The peace of mind that comes from reducing debt is priceless in and of itself.
My wife and I achieved debt free status in 2009. After many years of making do and doing without, we have:
No mortgage, all 4 trucks and cars are paid, no loans of any type, no credit cards, no utility bills (we have our own well & septic), not even a garbage disposal fee(I take it to the dump). We do not have a satellite/cable bill, just an antenna for the minimal TV we watch. The $30,000 horse trailer is paid.

Our expenses are: yearly property tax, electricity, and fuel, license & insurance on vehicles. Health insurance. Feed and hay for the horses, chickens and dogs. We grow a some of our food, reducing grocery bills. We keep chickens for eggs and meat. We have deer and locally raised beef in the freezer.

What a relief to have all this accomplished, knowing that if I was laid off tomorrow our world would not end. 
My wife has not worked outside the home since 1995, and I retire in 3 more months.


----------



## Slippy (Nov 14, 2013)

If you ask a man for a loan and you give that man a handshake and say you will repay that loan in full as well as follow the conditions of the loan, then pay it back. Simple.

I know I feel a whole lot better when I am not indebted to any man. 

Funny story, One piece of foreclosed real estate that I bought had some leftover items from the previous owner that lost the property back to the bank for failure to pay. After I bought the property, I informed the bank that I had no use for the items left by the previous owner and to please remove them from my property. A few weeks later they were removed and I began making improvements to the real estate. The previous owner sent me a letter asking where "his" items were, and that he wanted them back. I replied via a certified letter from an attorney. The letter was the most eloquently written "go to hell and die" letter I have ever seen! It cost me $200 but was worth it.


----------



## Ripon (Dec 22, 2012)

In a state of inflation, hyper in flation a debt would be a good thing. So long as worthless cash was truly available and you could accumulate it easily and use it easily (to pay now very small debts) it sounds great. But let me suggest two alternate crisis scenarios. 

A) we don't hyper in late we deflate. This already happened in America in the 1920's leading to the depression. In this scenario you will find payments in demand and harder to make. 

b) a currency change. Sure we inflate for a bit but then some politico group says all dollars are now green backs and for every dollar you owe we want three green backs, and no one will give you three for one.


----------



## Stick (Sep 29, 2014)

As of about six months ago, I am debt free for the first time in my adult life (65). It's a great feeling.


----------



## Gimble (Aug 14, 2015)

So I personally believe in paying back a debt. Like many have said, its a promise that you made. 

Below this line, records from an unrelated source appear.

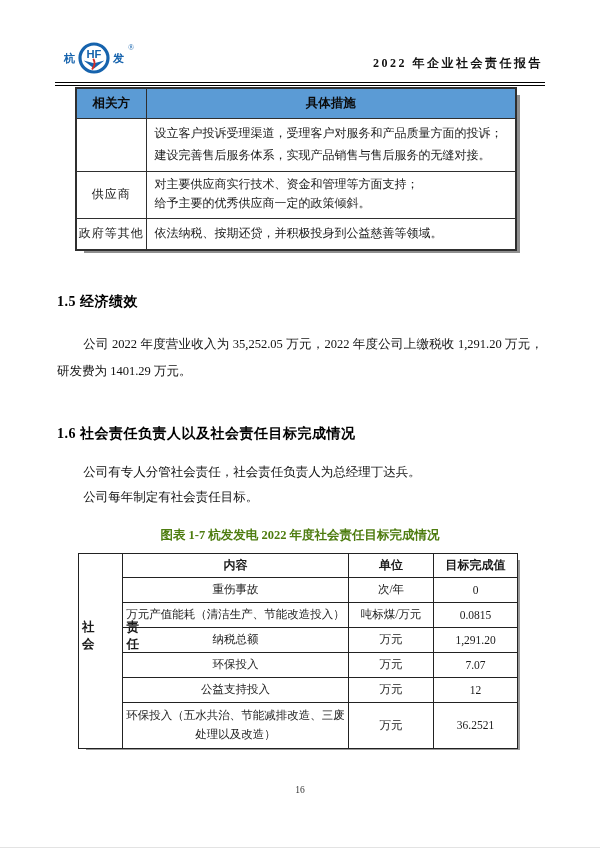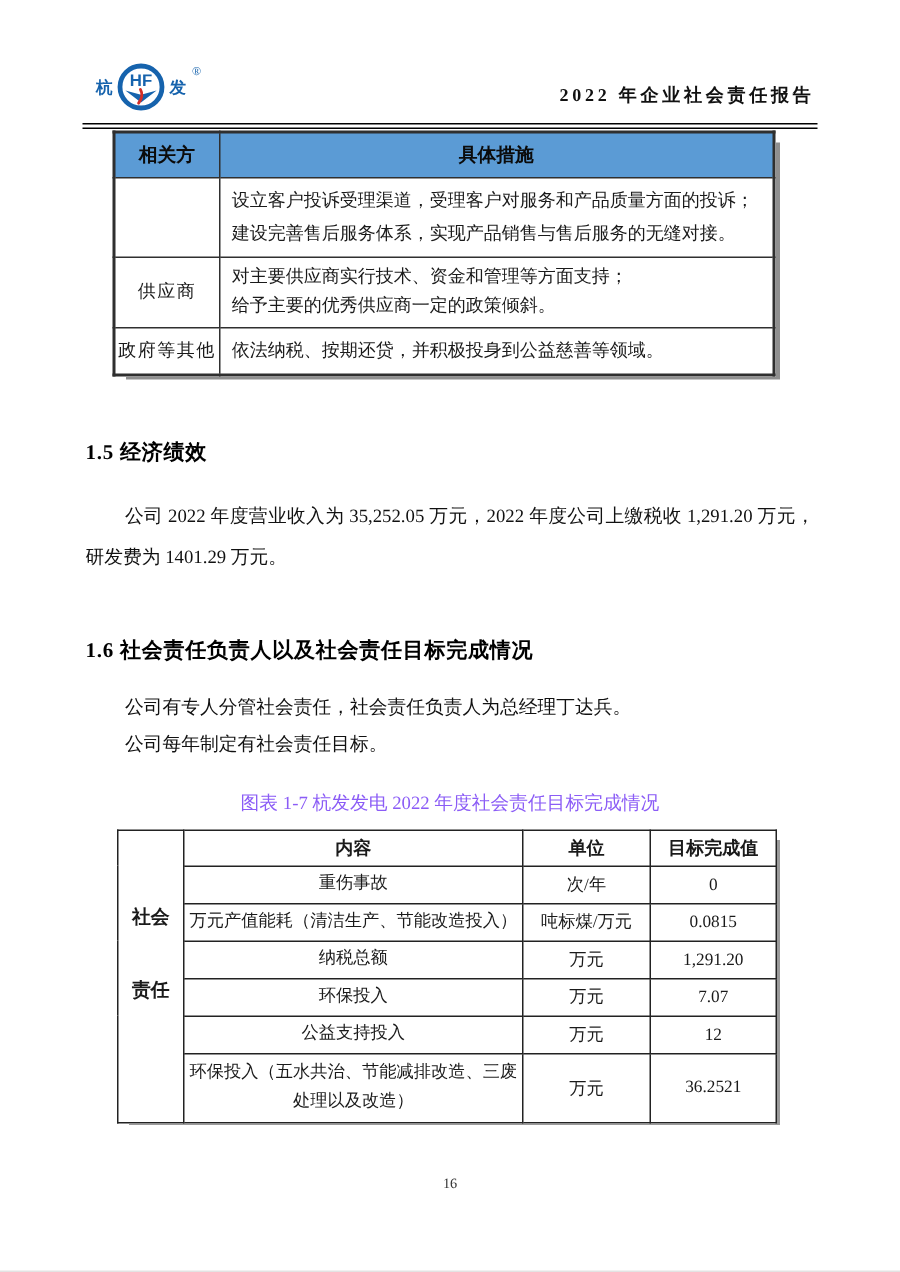"公司有专人分管社会责任，社会责任负责人为总经理丁达兵。" .para-group { font-family: Liberation Mono, monospace -> none }
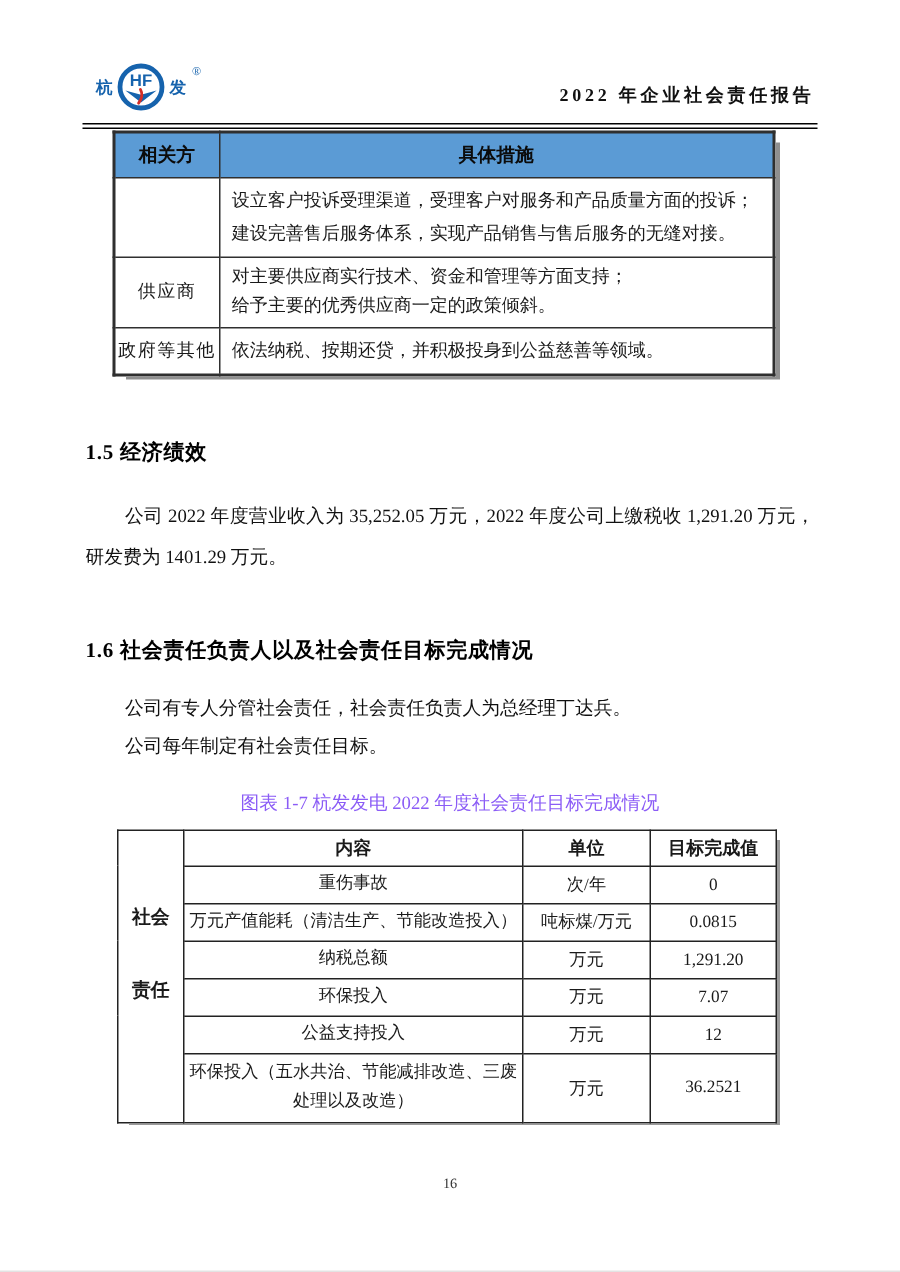"图表 1-7 杭发发电 2022 年度社会责任目标完成情况" .table-caption { color: #8b5cf6 -> #4d7c0f; font-weight: normal -> bold }
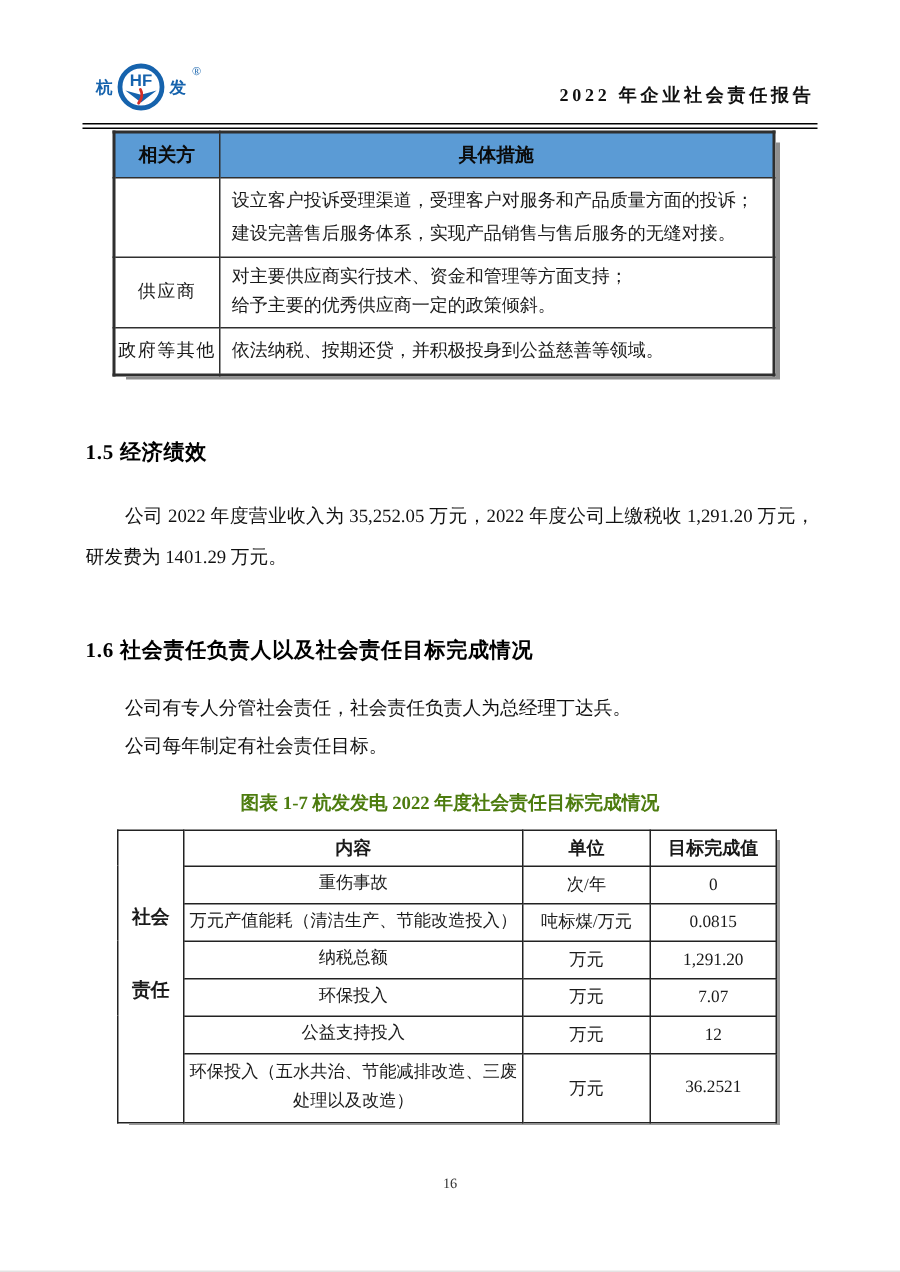"社会" .group-stack { flex-direction: column -> row }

There is a great feeling that comes with being debt free that I'm hoping to find one day when my mortgage is paid in full. I'm working very hard on that goal.

But there are loans that were made in bad faith and if you have one of those, then you have your own moral dilemma.

I think the OP had a different issue in mind and that is paying off debts in an economic collapse doesn't make sense since there is no economy to pay from or into. I agree with this, but I can't predict when/where it will happen, so I work towards paying off the mortgage.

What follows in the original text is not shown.